Data provided
··········

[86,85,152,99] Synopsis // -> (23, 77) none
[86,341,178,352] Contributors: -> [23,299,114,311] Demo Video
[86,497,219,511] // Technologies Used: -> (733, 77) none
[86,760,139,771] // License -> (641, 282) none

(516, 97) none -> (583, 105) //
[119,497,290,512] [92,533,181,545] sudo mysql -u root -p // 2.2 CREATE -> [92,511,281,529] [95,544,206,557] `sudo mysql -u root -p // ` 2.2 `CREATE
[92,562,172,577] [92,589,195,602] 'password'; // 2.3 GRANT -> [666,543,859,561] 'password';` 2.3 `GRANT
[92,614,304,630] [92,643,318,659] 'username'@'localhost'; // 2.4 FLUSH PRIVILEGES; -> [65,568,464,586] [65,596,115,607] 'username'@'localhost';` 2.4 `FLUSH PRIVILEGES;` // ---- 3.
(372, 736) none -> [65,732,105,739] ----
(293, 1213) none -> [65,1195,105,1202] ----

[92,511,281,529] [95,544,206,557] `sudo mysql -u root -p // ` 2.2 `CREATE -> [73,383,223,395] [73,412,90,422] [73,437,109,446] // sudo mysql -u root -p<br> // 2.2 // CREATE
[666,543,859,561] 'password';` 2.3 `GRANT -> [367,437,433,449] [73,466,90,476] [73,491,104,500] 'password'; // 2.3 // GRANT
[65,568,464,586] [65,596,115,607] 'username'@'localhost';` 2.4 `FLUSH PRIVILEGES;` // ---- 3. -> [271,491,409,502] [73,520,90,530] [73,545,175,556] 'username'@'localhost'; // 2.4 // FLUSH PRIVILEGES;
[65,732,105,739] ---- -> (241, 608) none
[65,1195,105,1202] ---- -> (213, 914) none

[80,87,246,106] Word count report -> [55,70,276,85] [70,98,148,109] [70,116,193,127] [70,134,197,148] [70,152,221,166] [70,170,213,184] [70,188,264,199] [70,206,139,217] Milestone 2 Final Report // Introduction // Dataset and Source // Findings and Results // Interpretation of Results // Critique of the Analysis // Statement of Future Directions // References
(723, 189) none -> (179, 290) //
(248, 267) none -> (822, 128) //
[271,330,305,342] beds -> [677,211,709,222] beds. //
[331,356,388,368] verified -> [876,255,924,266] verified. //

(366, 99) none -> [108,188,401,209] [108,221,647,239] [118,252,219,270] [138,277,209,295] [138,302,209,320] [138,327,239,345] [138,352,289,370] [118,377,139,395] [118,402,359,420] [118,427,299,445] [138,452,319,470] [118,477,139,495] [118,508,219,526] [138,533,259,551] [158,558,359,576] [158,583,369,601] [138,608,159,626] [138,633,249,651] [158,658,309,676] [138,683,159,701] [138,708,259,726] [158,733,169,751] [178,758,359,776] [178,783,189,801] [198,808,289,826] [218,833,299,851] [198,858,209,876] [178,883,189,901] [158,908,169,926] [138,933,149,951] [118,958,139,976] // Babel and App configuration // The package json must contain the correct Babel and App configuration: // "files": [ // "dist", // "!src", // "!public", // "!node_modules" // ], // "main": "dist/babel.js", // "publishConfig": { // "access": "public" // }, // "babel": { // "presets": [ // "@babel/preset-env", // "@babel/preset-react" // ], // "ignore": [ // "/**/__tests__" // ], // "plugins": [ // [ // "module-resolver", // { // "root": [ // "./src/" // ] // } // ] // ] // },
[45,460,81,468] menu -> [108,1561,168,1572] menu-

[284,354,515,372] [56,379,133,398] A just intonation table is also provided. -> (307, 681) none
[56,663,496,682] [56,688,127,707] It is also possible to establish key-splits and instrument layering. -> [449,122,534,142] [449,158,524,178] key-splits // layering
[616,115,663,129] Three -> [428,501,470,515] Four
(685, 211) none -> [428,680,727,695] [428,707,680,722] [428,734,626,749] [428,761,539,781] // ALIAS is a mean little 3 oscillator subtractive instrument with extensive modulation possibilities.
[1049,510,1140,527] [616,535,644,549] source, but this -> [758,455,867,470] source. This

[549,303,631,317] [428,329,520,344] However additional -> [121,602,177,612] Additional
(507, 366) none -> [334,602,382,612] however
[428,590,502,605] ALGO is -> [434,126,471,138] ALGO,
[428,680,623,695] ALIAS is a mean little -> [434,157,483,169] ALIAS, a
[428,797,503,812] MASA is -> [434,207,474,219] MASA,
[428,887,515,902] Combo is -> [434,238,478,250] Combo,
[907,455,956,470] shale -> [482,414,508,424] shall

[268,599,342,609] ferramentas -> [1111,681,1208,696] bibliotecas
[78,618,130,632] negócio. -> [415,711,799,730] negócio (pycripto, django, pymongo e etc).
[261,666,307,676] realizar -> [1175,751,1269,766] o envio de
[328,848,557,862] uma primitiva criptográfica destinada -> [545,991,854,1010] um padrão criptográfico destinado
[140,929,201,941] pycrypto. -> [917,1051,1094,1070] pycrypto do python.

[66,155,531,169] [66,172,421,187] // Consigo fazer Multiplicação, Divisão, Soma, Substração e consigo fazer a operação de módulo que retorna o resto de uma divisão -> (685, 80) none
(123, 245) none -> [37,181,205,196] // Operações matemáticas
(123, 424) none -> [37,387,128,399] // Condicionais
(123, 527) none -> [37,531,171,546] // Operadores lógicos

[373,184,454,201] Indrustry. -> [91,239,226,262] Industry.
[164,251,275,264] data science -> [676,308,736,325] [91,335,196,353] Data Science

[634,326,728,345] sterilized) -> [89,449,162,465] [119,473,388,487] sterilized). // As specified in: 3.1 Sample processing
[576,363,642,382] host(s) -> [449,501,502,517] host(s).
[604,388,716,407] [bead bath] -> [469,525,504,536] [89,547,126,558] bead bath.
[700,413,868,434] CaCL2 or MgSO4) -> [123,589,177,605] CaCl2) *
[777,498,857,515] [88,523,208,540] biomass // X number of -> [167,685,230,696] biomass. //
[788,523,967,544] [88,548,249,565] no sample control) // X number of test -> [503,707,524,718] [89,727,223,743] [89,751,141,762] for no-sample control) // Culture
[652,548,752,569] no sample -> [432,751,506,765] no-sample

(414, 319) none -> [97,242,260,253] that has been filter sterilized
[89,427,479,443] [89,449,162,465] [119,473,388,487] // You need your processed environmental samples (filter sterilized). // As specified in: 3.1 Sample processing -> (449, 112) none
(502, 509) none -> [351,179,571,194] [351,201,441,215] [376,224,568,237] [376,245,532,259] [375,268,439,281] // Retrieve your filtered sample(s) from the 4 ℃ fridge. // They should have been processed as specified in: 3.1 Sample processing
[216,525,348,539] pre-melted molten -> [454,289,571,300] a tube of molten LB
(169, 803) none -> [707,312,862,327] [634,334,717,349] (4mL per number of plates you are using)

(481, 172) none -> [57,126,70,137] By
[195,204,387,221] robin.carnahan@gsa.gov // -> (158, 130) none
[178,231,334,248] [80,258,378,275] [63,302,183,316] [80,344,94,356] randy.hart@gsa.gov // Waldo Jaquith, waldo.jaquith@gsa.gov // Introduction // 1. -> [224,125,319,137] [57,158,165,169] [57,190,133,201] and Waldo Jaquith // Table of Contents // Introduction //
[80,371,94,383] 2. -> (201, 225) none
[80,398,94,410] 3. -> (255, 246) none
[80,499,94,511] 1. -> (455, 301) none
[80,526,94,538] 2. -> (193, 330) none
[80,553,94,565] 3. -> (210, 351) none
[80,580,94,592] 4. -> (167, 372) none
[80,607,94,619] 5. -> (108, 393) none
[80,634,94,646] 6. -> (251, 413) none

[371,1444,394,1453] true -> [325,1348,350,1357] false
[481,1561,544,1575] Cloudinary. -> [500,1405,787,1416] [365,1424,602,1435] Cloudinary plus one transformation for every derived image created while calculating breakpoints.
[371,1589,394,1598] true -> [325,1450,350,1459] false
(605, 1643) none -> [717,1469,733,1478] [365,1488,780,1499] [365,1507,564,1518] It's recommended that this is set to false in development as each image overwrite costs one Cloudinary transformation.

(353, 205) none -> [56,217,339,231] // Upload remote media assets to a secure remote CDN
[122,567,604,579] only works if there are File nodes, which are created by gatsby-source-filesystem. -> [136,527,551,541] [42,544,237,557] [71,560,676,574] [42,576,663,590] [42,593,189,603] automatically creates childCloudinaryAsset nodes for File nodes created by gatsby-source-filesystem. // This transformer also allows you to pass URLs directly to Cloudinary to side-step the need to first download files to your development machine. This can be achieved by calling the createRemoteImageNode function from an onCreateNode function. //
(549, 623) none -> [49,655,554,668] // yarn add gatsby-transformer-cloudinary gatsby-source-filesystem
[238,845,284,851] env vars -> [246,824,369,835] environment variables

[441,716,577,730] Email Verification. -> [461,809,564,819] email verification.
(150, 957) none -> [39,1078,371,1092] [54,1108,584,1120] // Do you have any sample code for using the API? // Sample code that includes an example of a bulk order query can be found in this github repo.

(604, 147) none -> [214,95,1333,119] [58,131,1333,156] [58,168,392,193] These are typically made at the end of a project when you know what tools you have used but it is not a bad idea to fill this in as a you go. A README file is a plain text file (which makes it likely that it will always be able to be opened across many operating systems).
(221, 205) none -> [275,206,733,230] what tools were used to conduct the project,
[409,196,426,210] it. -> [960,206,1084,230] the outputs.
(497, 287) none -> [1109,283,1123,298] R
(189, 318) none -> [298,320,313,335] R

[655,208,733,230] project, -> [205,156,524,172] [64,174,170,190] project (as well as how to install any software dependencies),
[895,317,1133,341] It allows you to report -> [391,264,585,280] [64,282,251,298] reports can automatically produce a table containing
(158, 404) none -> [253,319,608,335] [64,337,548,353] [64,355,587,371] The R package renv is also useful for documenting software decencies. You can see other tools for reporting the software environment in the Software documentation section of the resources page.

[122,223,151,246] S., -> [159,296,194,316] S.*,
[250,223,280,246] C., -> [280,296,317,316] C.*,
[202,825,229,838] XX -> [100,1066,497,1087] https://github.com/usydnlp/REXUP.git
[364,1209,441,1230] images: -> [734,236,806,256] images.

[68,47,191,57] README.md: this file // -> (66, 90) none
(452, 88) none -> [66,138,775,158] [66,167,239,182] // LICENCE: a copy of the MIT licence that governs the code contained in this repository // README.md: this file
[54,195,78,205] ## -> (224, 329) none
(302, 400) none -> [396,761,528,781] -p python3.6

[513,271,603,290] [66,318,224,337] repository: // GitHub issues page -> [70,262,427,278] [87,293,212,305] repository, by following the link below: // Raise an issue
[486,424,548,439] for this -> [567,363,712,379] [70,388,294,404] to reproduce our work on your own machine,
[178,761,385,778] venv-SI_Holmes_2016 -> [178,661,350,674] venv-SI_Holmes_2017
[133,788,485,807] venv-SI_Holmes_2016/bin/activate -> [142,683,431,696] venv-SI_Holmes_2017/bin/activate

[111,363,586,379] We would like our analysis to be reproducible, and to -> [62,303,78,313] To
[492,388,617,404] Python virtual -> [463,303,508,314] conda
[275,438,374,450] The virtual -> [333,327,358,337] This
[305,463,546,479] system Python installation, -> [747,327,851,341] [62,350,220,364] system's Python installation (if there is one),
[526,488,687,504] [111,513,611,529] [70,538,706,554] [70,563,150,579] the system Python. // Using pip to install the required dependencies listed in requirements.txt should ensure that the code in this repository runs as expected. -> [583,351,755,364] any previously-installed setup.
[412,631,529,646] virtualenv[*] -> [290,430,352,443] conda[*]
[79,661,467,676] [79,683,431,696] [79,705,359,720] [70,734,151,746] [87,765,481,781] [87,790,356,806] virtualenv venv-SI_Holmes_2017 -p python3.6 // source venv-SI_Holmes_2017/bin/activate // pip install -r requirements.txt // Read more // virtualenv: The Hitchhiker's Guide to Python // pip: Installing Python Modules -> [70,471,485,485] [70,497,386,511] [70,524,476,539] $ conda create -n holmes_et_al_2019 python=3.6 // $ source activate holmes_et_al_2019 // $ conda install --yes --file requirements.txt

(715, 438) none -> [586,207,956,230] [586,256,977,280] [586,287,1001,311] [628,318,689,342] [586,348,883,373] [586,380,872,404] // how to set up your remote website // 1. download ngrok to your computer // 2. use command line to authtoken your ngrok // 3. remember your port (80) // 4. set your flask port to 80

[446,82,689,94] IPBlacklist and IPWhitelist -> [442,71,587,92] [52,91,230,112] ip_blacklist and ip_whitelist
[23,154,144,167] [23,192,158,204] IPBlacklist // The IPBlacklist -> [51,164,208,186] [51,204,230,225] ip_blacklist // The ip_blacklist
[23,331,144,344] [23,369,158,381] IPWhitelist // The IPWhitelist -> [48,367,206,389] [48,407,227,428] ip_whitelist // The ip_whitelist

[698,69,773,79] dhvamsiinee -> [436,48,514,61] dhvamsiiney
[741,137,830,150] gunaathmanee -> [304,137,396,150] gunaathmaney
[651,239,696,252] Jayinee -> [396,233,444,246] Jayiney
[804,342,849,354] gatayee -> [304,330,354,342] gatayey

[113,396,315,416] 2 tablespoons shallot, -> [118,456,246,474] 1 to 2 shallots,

··········

Reprint exactly the lines above that start at the one with "2.2 // CREATE" and end at the one with "[331,356,388,368] verified ->", keeping both and adding none.

[92,511,281,529] [95,544,206,557] `sudo mysql -u root -p // ` 2.2 `CREATE -> [73,383,223,395] [73,412,90,422] [73,437,109,446] // sudo mysql -u root -p<br> // 2.2 // CREATE
[666,543,859,561] 'password';` 2.3 `GRANT -> [367,437,433,449] [73,466,90,476] [73,491,104,500] 'password'; // 2.3 // GRANT
[65,568,464,586] [65,596,115,607] 'username'@'localhost';` 2.4 `FLUSH PRIVILEGES;` // ---- 3. -> [271,491,409,502] [73,520,90,530] [73,545,175,556] 'username'@'localhost'; // 2.4 // FLUSH PRIVILEGES;
[65,732,105,739] ---- -> (241, 608) none
[65,1195,105,1202] ---- -> (213, 914) none

[80,87,246,106] Word count report -> [55,70,276,85] [70,98,148,109] [70,116,193,127] [70,134,197,148] [70,152,221,166] [70,170,213,184] [70,188,264,199] [70,206,139,217] Milestone 2 Final Report // Introduction // Dataset and Source // Findings and Results // Interpretation of Results // Critique of the Analysis // Statement of Future Directions // References
(723, 189) none -> (179, 290) //
(248, 267) none -> (822, 128) //
[271,330,305,342] beds -> [677,211,709,222] beds. //
[331,356,388,368] verified -> [876,255,924,266] verified. //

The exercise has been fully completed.